§ What the exercise asks
Reading the listing below, count the lines that contain the word "help" and give that count alone.

§ Records for the task
* * *

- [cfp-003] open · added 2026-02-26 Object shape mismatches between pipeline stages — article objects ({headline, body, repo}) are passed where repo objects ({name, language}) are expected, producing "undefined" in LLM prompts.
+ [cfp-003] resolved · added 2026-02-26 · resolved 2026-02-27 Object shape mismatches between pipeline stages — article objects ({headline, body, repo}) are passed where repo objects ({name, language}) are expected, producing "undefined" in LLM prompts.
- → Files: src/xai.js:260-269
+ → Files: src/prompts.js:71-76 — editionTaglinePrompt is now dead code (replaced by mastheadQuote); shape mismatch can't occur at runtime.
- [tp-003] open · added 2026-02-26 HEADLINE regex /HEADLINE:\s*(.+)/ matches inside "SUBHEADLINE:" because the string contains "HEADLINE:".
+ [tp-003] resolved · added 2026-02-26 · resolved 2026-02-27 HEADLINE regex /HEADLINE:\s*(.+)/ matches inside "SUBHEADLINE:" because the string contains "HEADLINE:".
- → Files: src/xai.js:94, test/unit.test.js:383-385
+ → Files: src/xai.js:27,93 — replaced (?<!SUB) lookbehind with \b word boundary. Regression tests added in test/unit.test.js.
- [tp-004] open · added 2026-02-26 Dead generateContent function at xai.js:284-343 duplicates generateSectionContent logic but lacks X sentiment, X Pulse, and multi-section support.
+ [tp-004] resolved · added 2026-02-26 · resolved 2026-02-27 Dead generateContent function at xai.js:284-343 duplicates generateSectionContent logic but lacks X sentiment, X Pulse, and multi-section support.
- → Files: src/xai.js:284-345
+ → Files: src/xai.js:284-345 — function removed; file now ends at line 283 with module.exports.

* * *

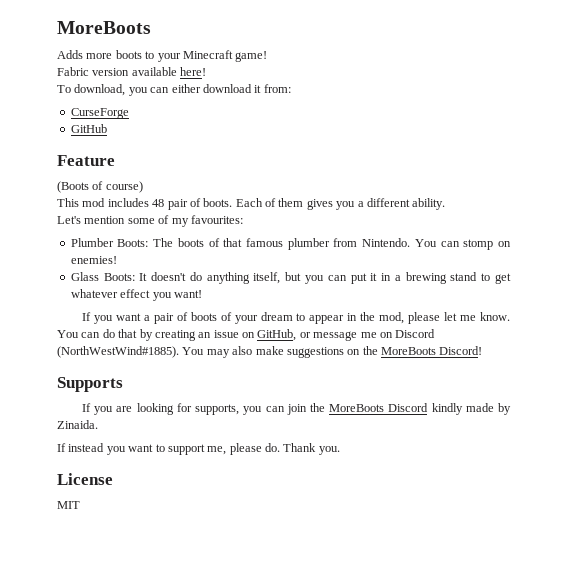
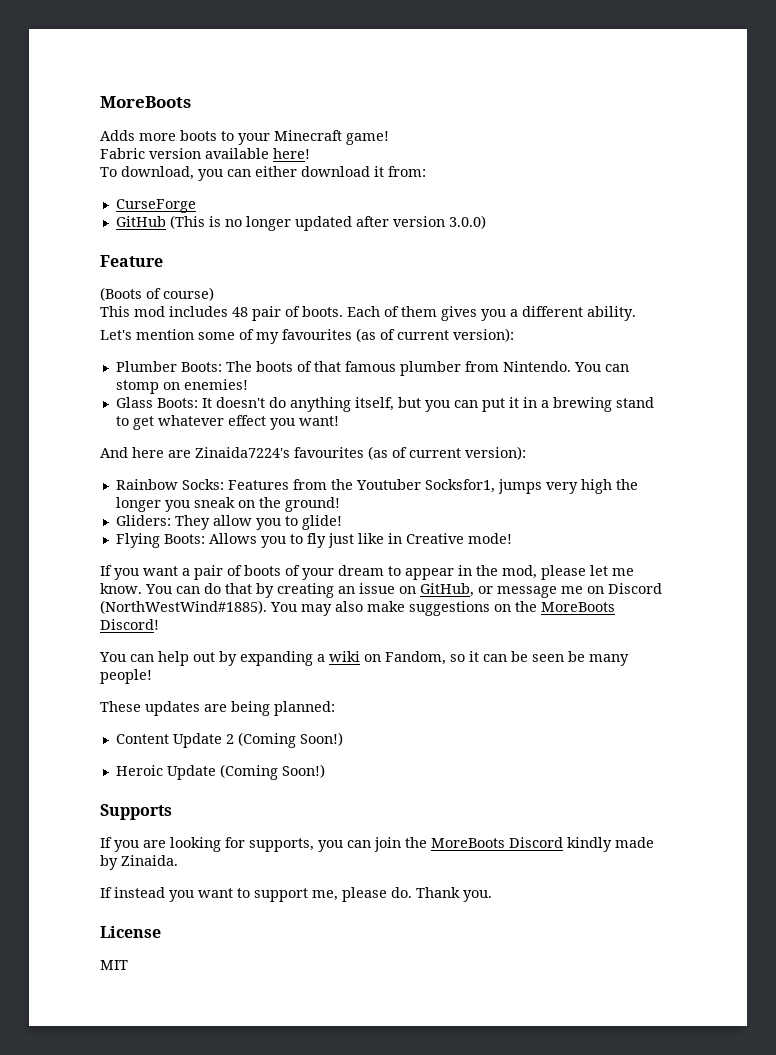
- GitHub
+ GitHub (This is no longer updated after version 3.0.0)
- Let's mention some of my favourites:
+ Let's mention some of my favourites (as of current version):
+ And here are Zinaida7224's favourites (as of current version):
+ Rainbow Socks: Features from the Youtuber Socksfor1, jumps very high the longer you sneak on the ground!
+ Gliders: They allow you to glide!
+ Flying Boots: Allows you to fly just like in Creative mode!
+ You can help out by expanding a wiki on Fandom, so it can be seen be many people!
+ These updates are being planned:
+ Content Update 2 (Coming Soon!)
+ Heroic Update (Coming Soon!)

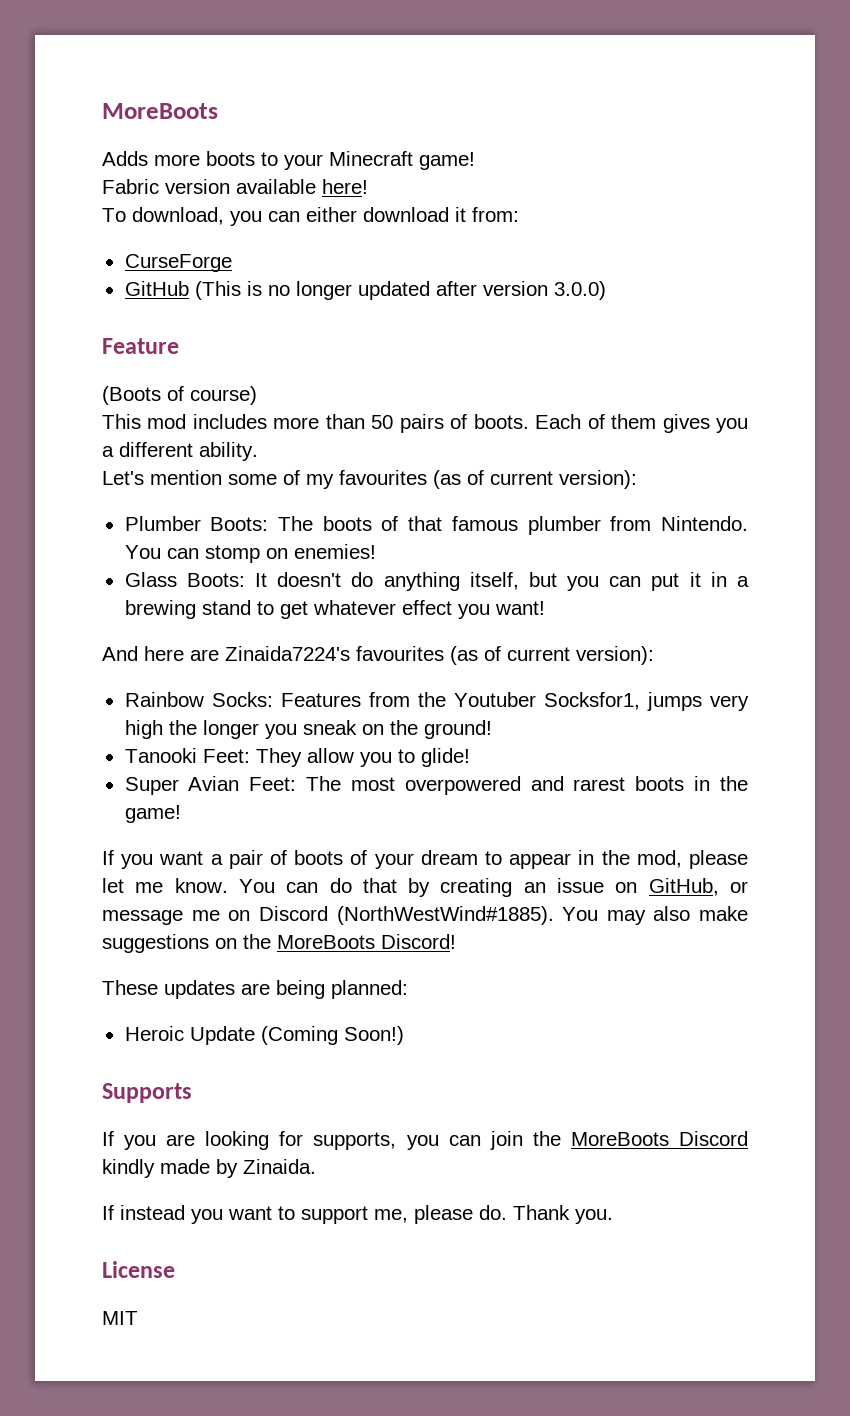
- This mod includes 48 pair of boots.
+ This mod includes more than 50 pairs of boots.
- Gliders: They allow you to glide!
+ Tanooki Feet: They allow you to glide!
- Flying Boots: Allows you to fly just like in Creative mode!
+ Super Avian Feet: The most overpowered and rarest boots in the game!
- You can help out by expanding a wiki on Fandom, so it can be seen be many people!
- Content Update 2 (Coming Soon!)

* * *

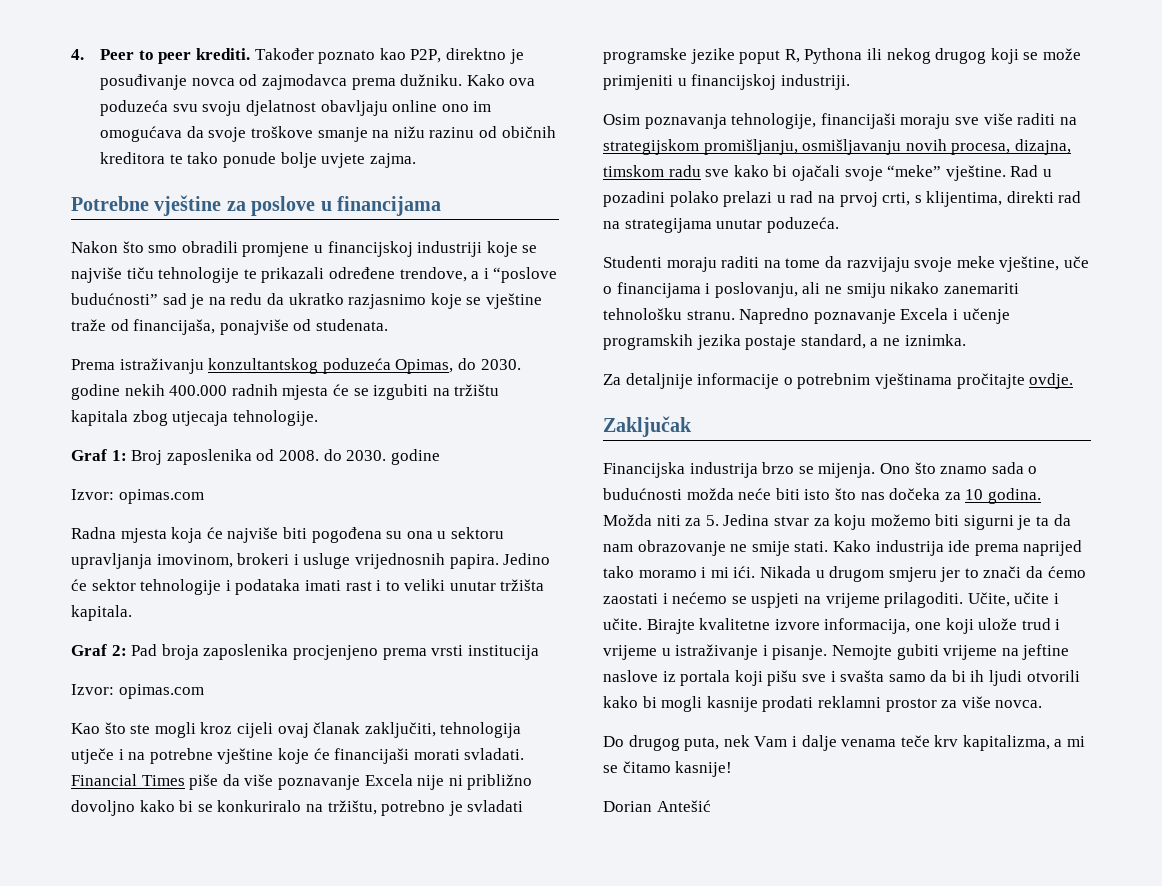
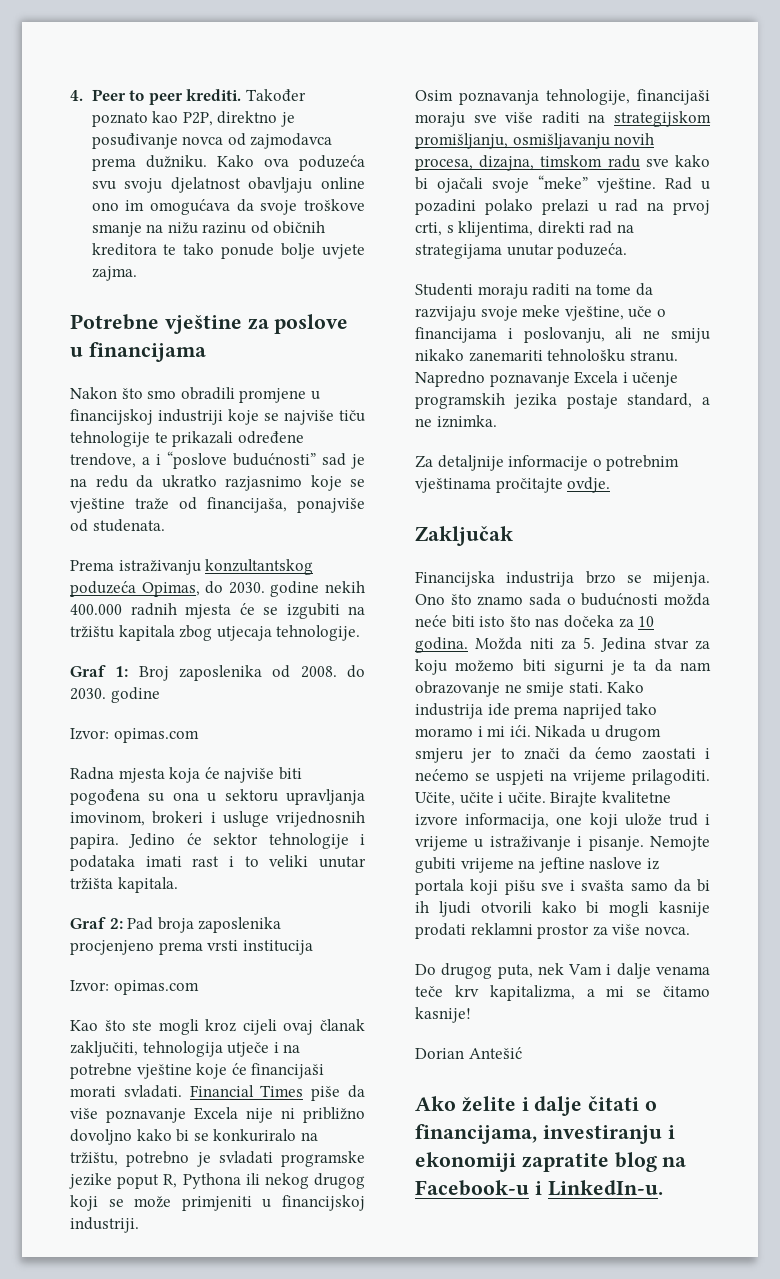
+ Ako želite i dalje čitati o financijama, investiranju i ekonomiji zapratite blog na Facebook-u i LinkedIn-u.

* * *

§ Final answer
2